Let’s shift the perspective for one moment. What of those wishing to be found? Some advocates of search neutrality make the case that without it, their businesses do not show as search results, or at least, not as privileged as they deem adequate. Without visibility, their enterprises become unviable. Well, if a business is a business, it considers its marketing as a business decision. If good location is a necessity, do it like the pizza places in Medicine Hat and buy an ad. Negotiate. Do business with the search engine. But, if the business case relies solely on the net and there is no readiness to pay for using the web, the business model might be flawed.

And so, the case for search neutrality errs in several ways. It is the user that is the source of purposeful bias. The user structures a search, on- and offline, basing on different and selective decisions. The user bears the costs and benefits of these decisions, because only the user, from an individual and subjective perspective, can tell how much they are worth. 

It’s the market 

Eric Goldman takes a pragmatic stance:

“Due to search engines' automated operations, people often assume that search engines display search results neutrally and without bias. However, this perception is mistaken.
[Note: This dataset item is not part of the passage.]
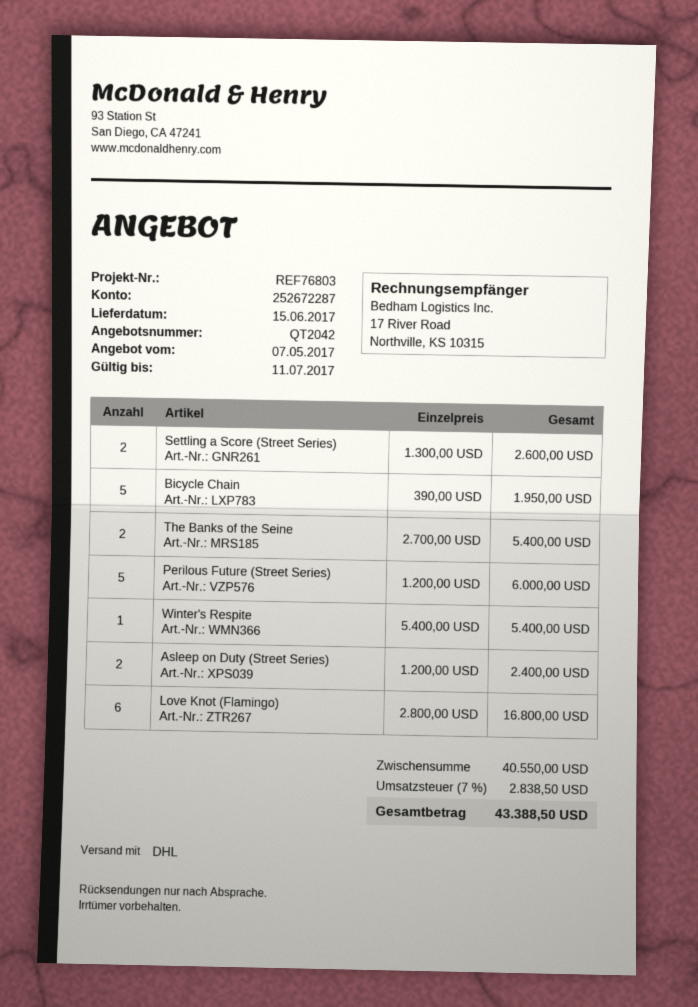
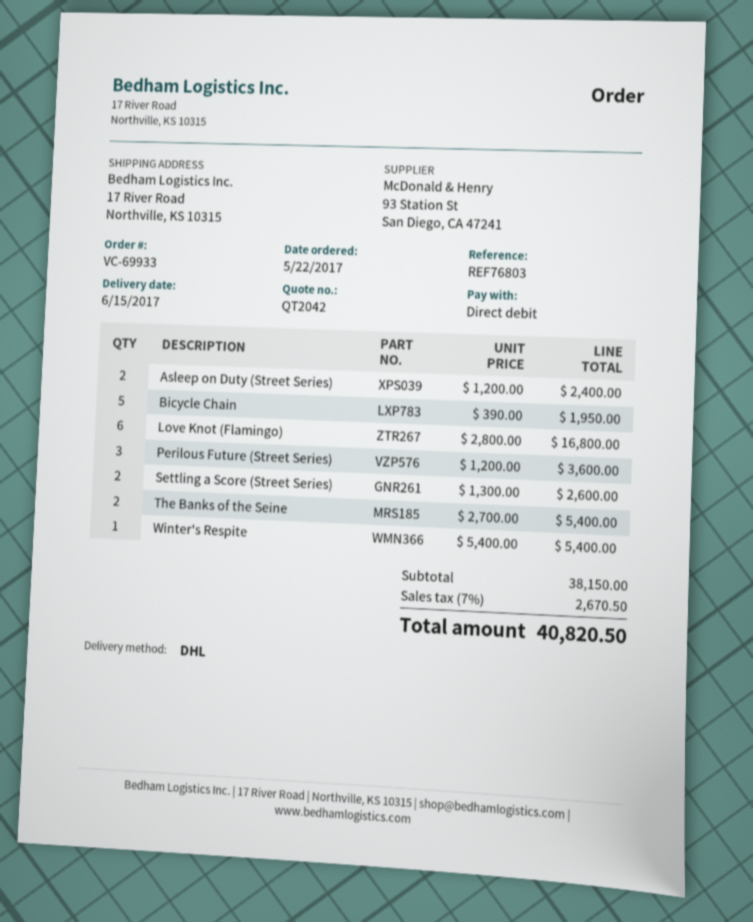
Perilous Future (Street Series): 5 x 1200.00 = 6000.00 -> 3 x 1200.00 = 3600.00
subtotal: 40550.00 -> 38150.00
tax: 7% = 2838.50 -> 7% = 2670.50
total: 43388.50 -> 40820.50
Like any other media company, search engines affirmatively control their users' experiences, which has the consequence of skewing search results […]. Some commentators believe that search engine bias is a defect requiring legislative correction. Instead, [I] argue that search engine bias is the beneficial consequence of search engines optimizing content for their users. [I] further argue that the most problematic aspect of search engine bias, the ‘winner-take-all’ effect caused by top placement in search results, will be mooted by emerging personalized search technology”.